Be they favourites, potential spoilers or underdogs, the 12 teams in Group 1 of the TOTAL BWF Sudirman Cup 2019 head into the tournament with comments perhaps belying their storylines.
From the lips of Denmark’s Mia Blichfeldt came the feisty declaration at this morning’s press conference: “I think we have a good chance to win our group if we play our best.”
Despite a squad in transition – according to head coach Kenneth Jonassen – and not figuring in the contenders’ conversation, Blichfeldt refused to write off the European champions’ chances of raising eyebrows in Nanning, China. The women’s singles spearhead vows to claim as many points as possible for her team who are drawn in Group 1B with Indonesia and England.
More conservative in his assessment, Jonassen noted the Danes “like being the underdogs” versus Asian opponents. He added that they can take inspiration from defending champions, Korea, who were the surprise winners in Gold Coast two years ago.
Yet again, the same tag has been bestowed on Korea – a unit beset by controversy in the past season and injuries in the lead-up to this event. The loss of both their men’s and women’s singles leaders – Son Wan Ho and Sung Ji Hyun respectively – has been significant just as the powerhouse is resurfacing from a coaching clear-out after last year’s poor Asian Games showing.
Nonetheless, head coach Ahn Jae Chang said Korea is experienced in team events and will be expecting a good result. Seated next to him, 17-year-old women’s singles prodigy An Se Young confirmed she is ready and raring to lead the way in Sung’s absence.
At the other end of the spectrum, joint favourites Japan and China are clearly intent on avoiding any early slip-ups as they eye a much-anticipated title showdown next Sunday. Both camps spoke somewhat cautiously, though acknowledging their star billing.
“We have prepared well but we know it will not be easy to beat China in China. There are also other strong teams such as Indonesia, Korea and Chinese Taipei,” said Japan’s head coach, Park Joo Bong.

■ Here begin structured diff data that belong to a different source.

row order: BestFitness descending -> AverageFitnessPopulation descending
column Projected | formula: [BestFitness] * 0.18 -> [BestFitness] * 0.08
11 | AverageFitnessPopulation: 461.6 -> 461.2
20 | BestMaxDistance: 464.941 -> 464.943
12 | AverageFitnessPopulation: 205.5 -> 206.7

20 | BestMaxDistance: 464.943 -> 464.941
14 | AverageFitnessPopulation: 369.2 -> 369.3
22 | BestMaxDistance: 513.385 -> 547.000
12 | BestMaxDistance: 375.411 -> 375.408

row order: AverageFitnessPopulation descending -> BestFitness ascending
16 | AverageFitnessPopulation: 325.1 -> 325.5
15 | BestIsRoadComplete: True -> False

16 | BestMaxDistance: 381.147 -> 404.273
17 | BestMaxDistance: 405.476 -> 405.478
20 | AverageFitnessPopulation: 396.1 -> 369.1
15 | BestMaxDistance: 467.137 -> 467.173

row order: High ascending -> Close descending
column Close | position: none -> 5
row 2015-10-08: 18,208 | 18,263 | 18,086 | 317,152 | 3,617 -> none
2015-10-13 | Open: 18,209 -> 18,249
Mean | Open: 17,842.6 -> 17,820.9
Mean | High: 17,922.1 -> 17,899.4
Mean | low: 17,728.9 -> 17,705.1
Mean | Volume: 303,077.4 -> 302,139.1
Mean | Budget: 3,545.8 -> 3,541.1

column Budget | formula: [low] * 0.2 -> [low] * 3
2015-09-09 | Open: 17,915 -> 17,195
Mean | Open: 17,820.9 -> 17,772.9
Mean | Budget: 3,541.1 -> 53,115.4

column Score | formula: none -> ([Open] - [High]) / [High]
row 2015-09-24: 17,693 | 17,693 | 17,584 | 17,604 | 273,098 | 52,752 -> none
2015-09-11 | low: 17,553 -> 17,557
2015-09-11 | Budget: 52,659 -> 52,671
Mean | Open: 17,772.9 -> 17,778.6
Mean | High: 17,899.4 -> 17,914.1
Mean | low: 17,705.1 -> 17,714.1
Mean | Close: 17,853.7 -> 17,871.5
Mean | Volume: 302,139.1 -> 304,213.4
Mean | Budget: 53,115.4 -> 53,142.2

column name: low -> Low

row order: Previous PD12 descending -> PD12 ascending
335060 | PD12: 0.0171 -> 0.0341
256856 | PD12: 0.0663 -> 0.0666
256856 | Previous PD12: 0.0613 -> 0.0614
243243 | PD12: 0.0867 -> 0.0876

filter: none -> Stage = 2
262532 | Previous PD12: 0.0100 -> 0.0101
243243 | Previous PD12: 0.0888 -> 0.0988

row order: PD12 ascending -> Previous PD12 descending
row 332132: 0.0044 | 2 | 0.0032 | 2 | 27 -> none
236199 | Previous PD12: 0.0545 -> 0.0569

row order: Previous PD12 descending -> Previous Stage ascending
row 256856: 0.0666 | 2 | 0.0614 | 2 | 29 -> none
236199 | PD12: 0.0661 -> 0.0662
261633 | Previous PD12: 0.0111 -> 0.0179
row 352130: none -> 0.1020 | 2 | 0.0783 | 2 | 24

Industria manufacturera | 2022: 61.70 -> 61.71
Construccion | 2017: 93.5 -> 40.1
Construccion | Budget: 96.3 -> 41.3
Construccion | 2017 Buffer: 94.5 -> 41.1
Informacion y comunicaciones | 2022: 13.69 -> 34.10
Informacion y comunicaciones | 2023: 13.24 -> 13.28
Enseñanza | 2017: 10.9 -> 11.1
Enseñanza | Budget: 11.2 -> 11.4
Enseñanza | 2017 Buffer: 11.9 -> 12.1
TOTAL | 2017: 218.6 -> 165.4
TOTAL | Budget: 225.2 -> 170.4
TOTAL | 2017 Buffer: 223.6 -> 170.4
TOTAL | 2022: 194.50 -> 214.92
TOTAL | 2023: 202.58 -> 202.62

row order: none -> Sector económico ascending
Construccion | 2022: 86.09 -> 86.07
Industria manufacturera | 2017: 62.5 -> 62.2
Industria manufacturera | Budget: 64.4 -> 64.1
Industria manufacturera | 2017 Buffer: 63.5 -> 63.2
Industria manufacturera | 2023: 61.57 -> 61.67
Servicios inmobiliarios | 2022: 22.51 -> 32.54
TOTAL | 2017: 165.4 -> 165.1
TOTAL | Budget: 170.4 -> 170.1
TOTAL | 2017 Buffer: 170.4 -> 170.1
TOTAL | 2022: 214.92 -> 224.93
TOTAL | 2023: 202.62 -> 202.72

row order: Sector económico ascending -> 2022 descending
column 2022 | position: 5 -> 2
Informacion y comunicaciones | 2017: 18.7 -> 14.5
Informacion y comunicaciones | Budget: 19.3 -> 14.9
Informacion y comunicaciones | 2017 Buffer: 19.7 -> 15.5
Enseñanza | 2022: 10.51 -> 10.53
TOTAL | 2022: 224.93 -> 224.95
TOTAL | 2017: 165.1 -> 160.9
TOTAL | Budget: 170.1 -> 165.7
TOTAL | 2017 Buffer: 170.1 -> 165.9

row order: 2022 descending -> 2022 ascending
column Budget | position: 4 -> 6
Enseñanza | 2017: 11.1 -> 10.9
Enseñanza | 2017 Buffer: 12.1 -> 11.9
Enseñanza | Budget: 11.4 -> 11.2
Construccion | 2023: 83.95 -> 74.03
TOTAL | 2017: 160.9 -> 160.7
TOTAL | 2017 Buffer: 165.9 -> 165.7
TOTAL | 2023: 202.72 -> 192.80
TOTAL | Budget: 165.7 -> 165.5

Meanwhile, China’s women’s doubles star, Jia Yifan, reflected on the lessons from two years ago when she and Chen Qingchen lost their match in the final against Korea.
“Such experiences motivated me to train harder…It was the first time we were the top pair in the team competition… so when we faced on-court challenges I lacked the experience to solve them,” observed Jia, confident this time will be different.
China’s singles coach, Xia Xuanze, said the home team will focus on itself rather than on any opponents and will aim to turn the pressure of playing in front of legions of fans into motivation.
Potential spoilers like India, Indonesia and Thailand all fancy their chances of upsetting the China-Japan party.
“In the Gold Coast, we were the underdogs. Nobody expected us to reach the semifinals. This year we want to go further,” stated Thailand’s head coach, Rexy Mainaky.
Recalling Indonesia’s “nightmare” exit at the group stage in 2017, PBSI Secretary General Achmad Budiharto said the No. 3 seeds want to banish that memory and fulfil the expectations of their badminton-crazy supporters.